BEGIN

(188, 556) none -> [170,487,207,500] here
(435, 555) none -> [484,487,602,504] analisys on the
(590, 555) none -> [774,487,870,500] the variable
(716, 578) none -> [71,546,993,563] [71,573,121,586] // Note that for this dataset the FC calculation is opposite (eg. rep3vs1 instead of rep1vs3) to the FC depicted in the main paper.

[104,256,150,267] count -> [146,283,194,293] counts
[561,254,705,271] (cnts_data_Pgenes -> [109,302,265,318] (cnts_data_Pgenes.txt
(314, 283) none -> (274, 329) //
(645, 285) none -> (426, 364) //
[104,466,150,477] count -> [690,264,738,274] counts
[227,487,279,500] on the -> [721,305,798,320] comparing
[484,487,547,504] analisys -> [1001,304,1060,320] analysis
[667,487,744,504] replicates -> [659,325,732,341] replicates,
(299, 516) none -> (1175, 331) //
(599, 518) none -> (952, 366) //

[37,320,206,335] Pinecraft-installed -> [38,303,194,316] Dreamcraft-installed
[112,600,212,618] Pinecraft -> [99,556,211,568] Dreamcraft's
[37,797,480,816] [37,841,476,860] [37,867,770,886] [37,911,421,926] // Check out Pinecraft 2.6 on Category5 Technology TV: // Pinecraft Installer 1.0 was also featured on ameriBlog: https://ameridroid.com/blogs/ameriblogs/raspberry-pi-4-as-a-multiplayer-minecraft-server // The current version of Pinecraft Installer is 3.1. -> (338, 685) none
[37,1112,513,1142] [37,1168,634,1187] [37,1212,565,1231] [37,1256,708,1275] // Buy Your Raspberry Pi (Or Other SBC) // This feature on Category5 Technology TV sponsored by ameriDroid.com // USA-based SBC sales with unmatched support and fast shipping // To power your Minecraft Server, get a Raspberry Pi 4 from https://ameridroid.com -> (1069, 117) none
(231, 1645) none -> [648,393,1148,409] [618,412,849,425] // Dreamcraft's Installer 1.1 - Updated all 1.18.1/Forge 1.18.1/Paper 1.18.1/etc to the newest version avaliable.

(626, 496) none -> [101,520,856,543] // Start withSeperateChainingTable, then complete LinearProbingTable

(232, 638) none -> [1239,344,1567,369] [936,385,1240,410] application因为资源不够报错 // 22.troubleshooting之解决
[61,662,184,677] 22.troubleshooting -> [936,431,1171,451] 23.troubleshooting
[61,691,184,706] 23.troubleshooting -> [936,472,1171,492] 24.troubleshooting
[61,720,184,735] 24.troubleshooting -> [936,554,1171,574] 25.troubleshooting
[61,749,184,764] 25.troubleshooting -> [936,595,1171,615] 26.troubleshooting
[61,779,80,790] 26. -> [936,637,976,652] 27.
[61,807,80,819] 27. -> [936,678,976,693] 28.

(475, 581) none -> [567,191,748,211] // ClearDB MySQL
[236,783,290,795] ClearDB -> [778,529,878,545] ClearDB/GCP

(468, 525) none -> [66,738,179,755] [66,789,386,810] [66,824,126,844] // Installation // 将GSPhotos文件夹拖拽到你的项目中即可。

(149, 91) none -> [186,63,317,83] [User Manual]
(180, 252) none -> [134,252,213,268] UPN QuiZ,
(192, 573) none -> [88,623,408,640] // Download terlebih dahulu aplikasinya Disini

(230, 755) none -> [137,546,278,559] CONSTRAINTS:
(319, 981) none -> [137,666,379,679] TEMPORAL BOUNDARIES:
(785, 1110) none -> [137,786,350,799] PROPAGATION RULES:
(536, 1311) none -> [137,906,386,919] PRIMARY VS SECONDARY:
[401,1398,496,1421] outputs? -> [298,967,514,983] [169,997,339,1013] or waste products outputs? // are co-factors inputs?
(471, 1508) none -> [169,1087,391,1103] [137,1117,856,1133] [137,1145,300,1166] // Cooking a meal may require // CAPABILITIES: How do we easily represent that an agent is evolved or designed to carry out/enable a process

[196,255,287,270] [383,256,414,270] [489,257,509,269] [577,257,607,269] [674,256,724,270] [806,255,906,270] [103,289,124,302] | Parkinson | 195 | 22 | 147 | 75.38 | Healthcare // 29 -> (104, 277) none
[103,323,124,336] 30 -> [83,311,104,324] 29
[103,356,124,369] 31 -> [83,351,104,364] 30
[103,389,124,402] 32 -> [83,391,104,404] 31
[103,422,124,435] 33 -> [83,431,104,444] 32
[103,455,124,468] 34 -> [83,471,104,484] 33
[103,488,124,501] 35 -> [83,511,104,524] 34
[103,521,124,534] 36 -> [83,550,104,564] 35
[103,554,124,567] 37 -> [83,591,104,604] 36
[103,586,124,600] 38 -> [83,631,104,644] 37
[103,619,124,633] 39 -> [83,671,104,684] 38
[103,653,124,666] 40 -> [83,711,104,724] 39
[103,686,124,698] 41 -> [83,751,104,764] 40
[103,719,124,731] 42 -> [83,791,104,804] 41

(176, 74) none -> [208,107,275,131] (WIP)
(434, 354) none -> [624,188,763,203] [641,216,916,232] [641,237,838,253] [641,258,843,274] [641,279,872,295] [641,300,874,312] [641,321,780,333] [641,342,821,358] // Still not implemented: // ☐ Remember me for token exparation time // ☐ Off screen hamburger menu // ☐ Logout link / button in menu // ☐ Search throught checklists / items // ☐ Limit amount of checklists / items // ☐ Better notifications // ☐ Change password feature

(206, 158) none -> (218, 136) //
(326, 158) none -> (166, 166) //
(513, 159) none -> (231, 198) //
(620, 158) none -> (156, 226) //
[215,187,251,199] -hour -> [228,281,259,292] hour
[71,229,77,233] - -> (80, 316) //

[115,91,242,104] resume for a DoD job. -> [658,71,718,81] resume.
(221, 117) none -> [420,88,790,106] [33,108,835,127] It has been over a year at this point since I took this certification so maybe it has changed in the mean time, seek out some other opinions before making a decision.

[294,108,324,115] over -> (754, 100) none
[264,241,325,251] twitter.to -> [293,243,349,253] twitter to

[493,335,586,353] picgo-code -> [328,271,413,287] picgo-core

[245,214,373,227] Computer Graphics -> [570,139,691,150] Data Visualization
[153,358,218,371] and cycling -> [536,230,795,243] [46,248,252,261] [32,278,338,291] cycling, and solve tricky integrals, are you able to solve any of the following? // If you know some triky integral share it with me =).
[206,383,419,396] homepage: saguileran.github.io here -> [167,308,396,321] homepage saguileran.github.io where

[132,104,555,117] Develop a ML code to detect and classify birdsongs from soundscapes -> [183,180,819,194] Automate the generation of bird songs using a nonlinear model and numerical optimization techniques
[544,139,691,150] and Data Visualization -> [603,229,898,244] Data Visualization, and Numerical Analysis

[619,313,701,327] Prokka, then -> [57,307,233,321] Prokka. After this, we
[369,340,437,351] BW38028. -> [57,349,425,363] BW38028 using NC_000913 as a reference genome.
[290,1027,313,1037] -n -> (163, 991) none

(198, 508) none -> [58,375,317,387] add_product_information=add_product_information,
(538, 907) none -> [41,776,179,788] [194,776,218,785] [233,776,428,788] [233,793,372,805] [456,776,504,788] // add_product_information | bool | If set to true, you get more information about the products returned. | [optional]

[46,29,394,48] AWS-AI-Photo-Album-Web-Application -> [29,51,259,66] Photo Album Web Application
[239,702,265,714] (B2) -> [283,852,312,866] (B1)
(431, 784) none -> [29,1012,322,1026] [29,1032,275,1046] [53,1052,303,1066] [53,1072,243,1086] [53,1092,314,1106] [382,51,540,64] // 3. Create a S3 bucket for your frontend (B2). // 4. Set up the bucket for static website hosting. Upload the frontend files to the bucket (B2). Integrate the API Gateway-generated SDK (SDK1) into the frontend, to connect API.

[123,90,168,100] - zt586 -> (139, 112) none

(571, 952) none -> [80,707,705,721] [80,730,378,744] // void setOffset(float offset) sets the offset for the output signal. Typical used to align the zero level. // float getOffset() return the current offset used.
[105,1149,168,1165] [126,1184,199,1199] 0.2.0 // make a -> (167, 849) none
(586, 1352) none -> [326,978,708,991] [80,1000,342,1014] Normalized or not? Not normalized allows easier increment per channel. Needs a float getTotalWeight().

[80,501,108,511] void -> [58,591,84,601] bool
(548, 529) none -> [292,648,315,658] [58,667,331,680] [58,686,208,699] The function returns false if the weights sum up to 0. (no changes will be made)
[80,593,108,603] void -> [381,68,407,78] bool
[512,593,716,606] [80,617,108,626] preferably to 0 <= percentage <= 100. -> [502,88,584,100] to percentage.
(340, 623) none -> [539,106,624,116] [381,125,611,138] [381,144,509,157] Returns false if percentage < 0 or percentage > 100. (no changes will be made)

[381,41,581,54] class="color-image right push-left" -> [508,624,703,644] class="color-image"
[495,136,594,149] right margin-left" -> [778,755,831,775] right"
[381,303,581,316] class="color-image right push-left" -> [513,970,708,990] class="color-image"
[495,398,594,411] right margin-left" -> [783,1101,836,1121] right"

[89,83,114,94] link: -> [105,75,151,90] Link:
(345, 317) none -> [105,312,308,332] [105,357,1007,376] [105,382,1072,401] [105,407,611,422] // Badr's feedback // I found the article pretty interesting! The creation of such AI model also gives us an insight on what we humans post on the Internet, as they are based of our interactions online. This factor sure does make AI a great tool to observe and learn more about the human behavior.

END

Exercise: Extract the lines of the preceding material that run from the line with "(626, 496) none" through the line with "(471, 1508) none", inclusive, reproducing them exactly and adding nothing.

Your solution:
(626, 496) none -> [101,520,856,543] // Start withSeperateChainingTable, then complete LinearProbingTable

(232, 638) none -> [1239,344,1567,369] [936,385,1240,410] application因为资源不够报错 // 22.troubleshooting之解决
[61,662,184,677] 22.troubleshooting -> [936,431,1171,451] 23.troubleshooting
[61,691,184,706] 23.troubleshooting -> [936,472,1171,492] 24.troubleshooting
[61,720,184,735] 24.troubleshooting -> [936,554,1171,574] 25.troubleshooting
[61,749,184,764] 25.troubleshooting -> [936,595,1171,615] 26.troubleshooting
[61,779,80,790] 26. -> [936,637,976,652] 27.
[61,807,80,819] 27. -> [936,678,976,693] 28.

(475, 581) none -> [567,191,748,211] // ClearDB MySQL
[236,783,290,795] ClearDB -> [778,529,878,545] ClearDB/GCP

(468, 525) none -> [66,738,179,755] [66,789,386,810] [66,824,126,844] // Installation // 将GSPhotos文件夹拖拽到你的项目中即可。

(149, 91) none -> [186,63,317,83] [User Manual]
(180, 252) none -> [134,252,213,268] UPN QuiZ,
(192, 573) none -> [88,623,408,640] // Download terlebih dahulu aplikasinya Disini

(230, 755) none -> [137,546,278,559] CONSTRAINTS:
(319, 981) none -> [137,666,379,679] TEMPORAL BOUNDARIES:
(785, 1110) none -> [137,786,350,799] PROPAGATION RULES:
(536, 1311) none -> [137,906,386,919] PRIMARY VS SECONDARY:
[401,1398,496,1421] outputs? -> [298,967,514,983] [169,997,339,1013] or waste products outputs? // are co-factors inputs?
(471, 1508) none -> [169,1087,391,1103] [137,1117,856,1133] [137,1145,300,1166] // Cooking a meal may require // CAPABILITIES: How do we easily represent that an agent is evolved or designed to carry out/enable a process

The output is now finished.